THE PROBLEM: Output the data in full. Keep every word exact and exclude the pictures.

START INFORMATION SUPPLIED

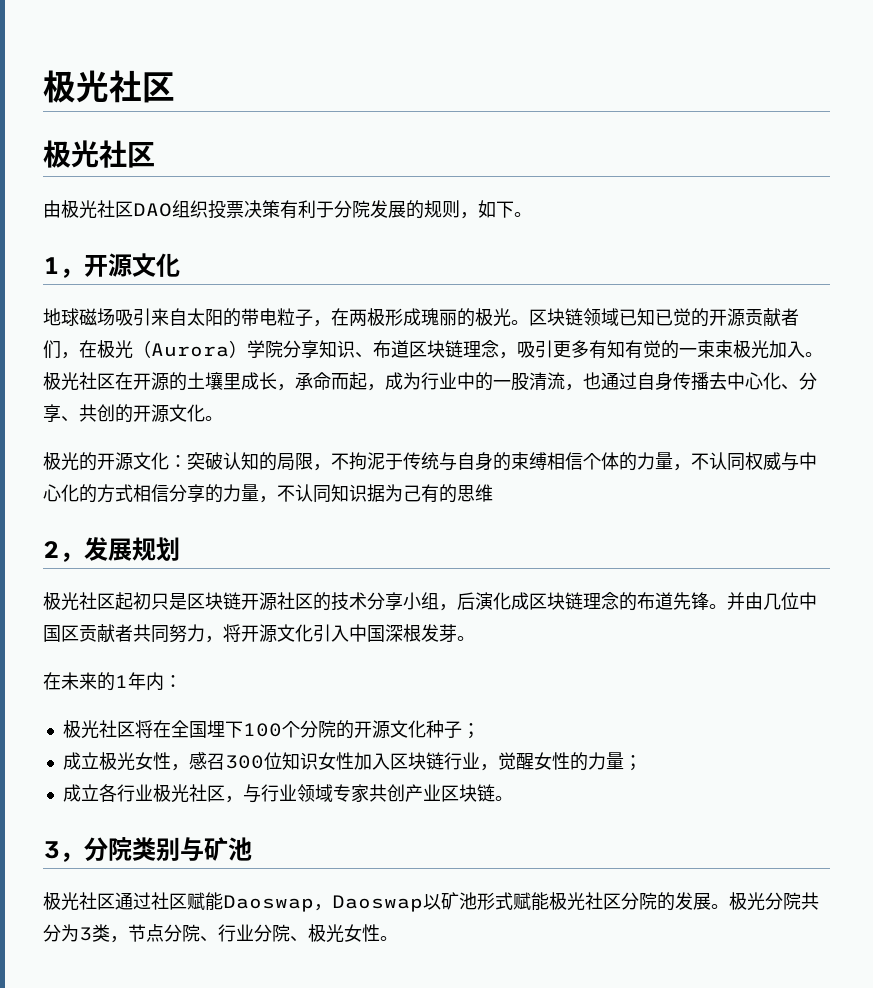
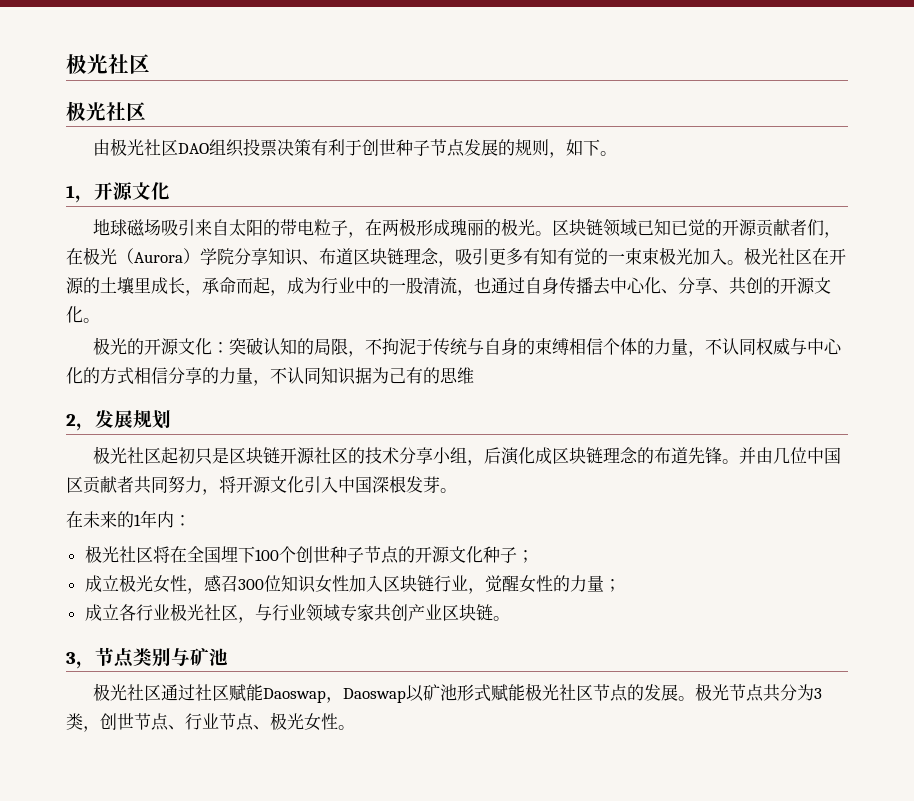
- 由极光社区DAO组织投票决策有利于分院发展的规则，如下。
+ 由极光社区DAO组织投票决策有利于创世种子节点发展的规则，如下。
- 极光社区将在全国埋下100个分院的开源文化种子；
+ 极光社区将在全国埋下100个创世种子节点的开源文化种子；
- 3，分院类别与矿池
+ 3，节点类别与矿池
- 极光社区通过社区赋能Daoswap，Daoswap以矿池形式赋能极光社区分院的发展。
+ 极光社区通过社区赋能Daoswap，Daoswap以矿池形式赋能极光社区节点的发展。
- 极光分院共分为3类，节点分院、行业分院、极光女性。
+ 极光节点共分为3类，创世节点、行业节点、极光女性。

END INFORMATION SUPPLIED

REPLY:
- 由极光社区DAO组织投票决策有利于分院发展的规则，如下。
+ 由极光社区DAO组织投票决策有利于创世种子节点发展的规则，如下。
- 极光社区将在全国埋下100个分院的开源文化种子；
+ 极光社区将在全国埋下100个创世种子节点的开源文化种子；
- 3，分院类别与矿池
+ 3，节点类别与矿池
- 极光社区通过社区赋能Daoswap，Daoswap以矿池形式赋能极光社区分院的发展。
+ 极光社区通过社区赋能Daoswap，Daoswap以矿池形式赋能极光社区节点的发展。
- 极光分院共分为3类，节点分院、行业分院、极光女性。
+ 极光节点共分为3类，创世节点、行业节点、极光女性。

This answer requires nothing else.